Die schwarz- gelbe Regierung reagiert auf Kritik: Das Wohngeld soll nun doch nicht gekürzt werden. An der Streichung des Heizkostenzuschusses will man dagegen festhalten.

Kommunen können Empfängern von Arbeitslosengeld II wie bisher Wohngeld nach Angemessenheit gewähren. Den Plan, den Kommunen mehr Entscheidungsspielraum beim Wohngeld zu gewähren, ist gestrichen. Die Regierung hält aber am gefassten Beschluss fest, den Heizkostenzuschuss zum Wohngeld um 100 Millionen Euro zu streichen, wie eine Sprecherin sagte.
Die schwarz-gelbe Koalition will in den nächsten vier Jahren 80 Milliarden Euro einsparen. Bauminister Peter Ramsauer (CSU) soll dazu 200 Millionen Euro beitragen. Dies sollte mit der Kürzung des Bundesanteiles zum Wohngeld erreicht werden.

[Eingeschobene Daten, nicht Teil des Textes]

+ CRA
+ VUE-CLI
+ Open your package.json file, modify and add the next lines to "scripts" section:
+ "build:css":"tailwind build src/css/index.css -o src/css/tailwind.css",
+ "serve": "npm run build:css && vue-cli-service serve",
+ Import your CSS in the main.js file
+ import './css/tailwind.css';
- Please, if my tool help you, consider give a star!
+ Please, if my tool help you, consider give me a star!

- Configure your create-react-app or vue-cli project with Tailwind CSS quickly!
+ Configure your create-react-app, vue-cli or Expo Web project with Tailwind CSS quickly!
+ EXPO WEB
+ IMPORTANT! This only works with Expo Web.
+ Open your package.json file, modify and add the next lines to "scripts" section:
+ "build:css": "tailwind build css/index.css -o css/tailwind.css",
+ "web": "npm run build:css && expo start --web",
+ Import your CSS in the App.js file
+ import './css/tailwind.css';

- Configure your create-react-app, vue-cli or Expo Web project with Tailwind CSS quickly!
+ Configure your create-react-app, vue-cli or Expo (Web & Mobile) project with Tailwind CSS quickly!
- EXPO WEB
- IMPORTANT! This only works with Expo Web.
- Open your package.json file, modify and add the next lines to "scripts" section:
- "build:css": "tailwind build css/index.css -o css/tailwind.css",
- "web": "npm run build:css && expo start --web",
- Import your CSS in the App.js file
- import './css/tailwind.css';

Ramsauers Pläne hatten in den vergangenen Wochen heftige Kritik ausgelöst. Laut Berechnungen des Deutschen Städtetags hätten die Kommunen einen dreistelligen Millionenbetrag zusätzlich übernehmen müssen. Zudem würden als Folge reduzierter Wohngeld-Zahlungen mehr Haushalte in Hartz IV gedrängt. Laut einer Schätzung des Deutschen Mieterbundes kosten die Sparpläne Wohngeldempfänger durchschnittlich 40 bis 50 Euro im Monat.
In den Koalitionsverhandlungen hatte die FDP durchgesetzt, eine Pauschalierung der Unterkunftskosten von Hartz-IV-Beziehern zu prüfen. Das kritisiert sie jetzt selbst. Bisher übernahm der Staat die Kosten bis zu einer angemessenen Wohnungsgröße in voller Höhe. Diese Angemessenheit orientiert sich an Urteilen des Bundessozialgerichts.

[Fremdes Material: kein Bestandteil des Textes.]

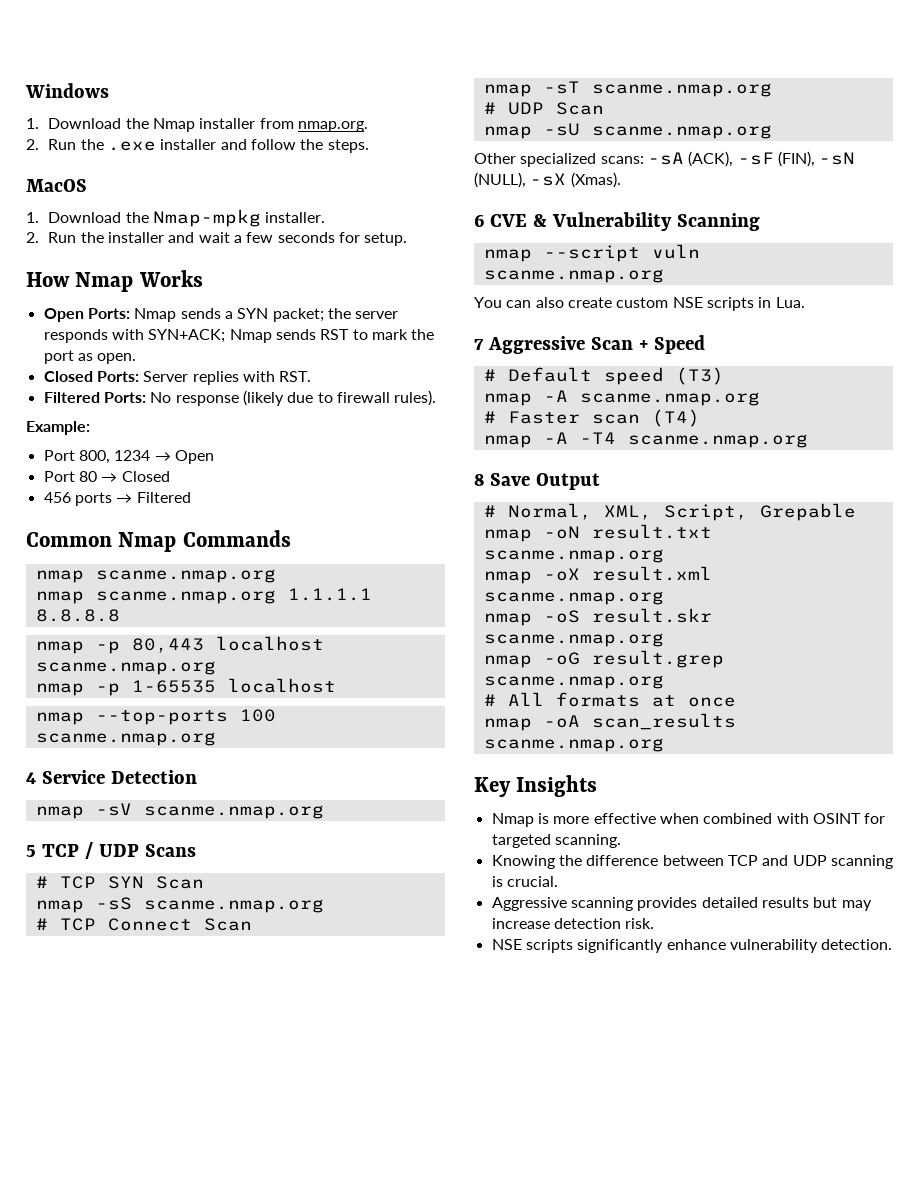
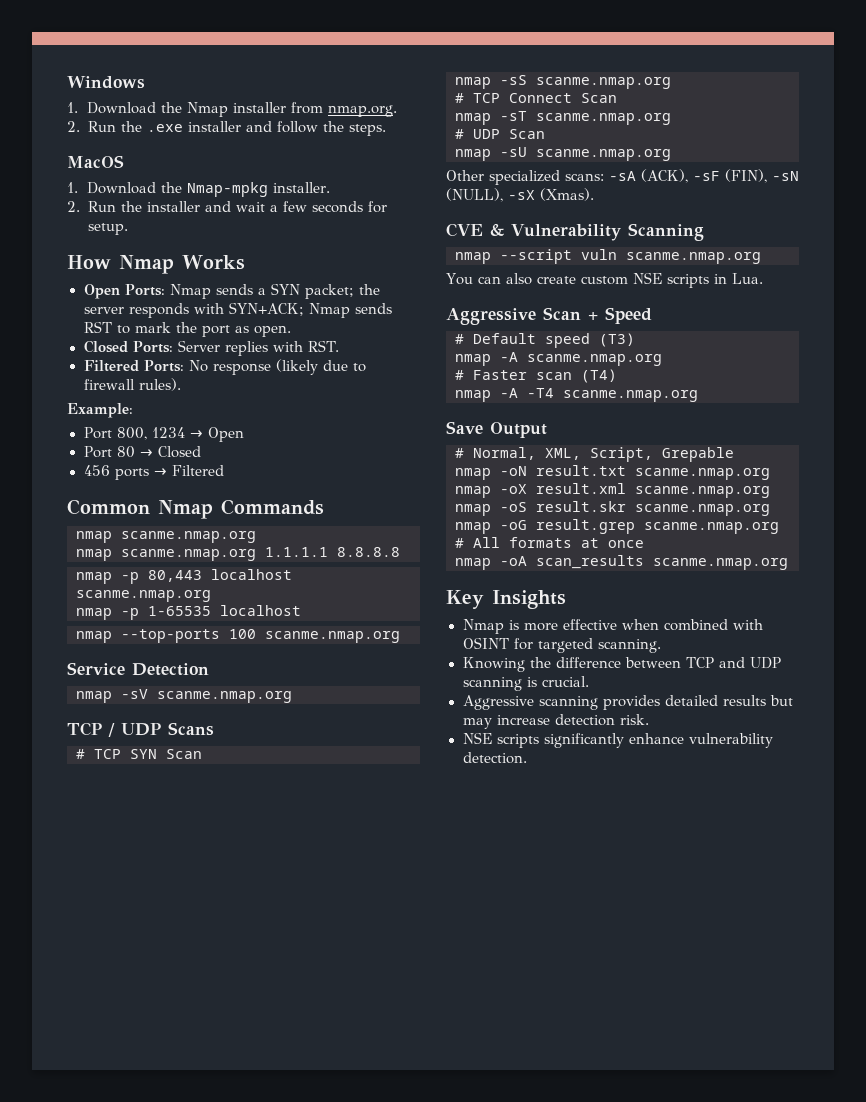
- 4 Service Detection
+ Service Detection
- 5 TCP / UDP Scans
+ TCP / UDP Scans
- 6 CVE & Vulnerability Scanning
+ CVE & Vulnerability Scanning
- 7 Aggressive Scan + Speed
+ Aggressive Scan + Speed
- 8 Save Output
+ Save Output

Die Bundesregierung wollten die Kommunen künftig selbst festlegen lassen, bis zu welcher Obergrenze sie Wohngeld pauschal gewähren.
Das ist nun vom Tisch. Wegen des Protestes der Betroffenen sei der vom zuständigen Bauministerium vorgelegte Gesetzentwurf innerhalb der Bundesregierung nicht mehr zur Ressortabstimmung gekommen, berichtete dasHandelsblatt. Bauminister Ramsauer müsse die 200 Millionen Euro nun an anderer Stelle einsparen.